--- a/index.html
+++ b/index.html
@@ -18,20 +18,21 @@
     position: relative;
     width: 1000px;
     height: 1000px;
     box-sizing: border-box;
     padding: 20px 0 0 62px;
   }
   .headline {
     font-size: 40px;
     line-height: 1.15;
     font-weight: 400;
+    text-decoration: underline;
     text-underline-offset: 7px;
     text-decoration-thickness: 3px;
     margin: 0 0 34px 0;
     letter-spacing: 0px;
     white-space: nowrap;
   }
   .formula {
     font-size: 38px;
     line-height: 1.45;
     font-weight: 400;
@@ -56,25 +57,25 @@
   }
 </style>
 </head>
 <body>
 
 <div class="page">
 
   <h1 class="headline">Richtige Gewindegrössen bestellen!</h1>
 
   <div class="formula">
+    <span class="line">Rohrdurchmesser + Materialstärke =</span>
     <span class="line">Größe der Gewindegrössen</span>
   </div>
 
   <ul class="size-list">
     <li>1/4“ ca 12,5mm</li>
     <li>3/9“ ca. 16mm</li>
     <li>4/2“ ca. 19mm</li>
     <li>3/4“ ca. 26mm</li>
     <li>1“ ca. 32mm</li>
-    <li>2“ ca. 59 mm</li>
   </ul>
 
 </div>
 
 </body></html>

• Your instructions: Find every line in the records that uses the string "span", then copy it.

• Exercise solution:
+    <span class="line">Rohrdurchmesser + Materialstärke =</span>
     <span class="line">Größe der Gewindegrössen</span>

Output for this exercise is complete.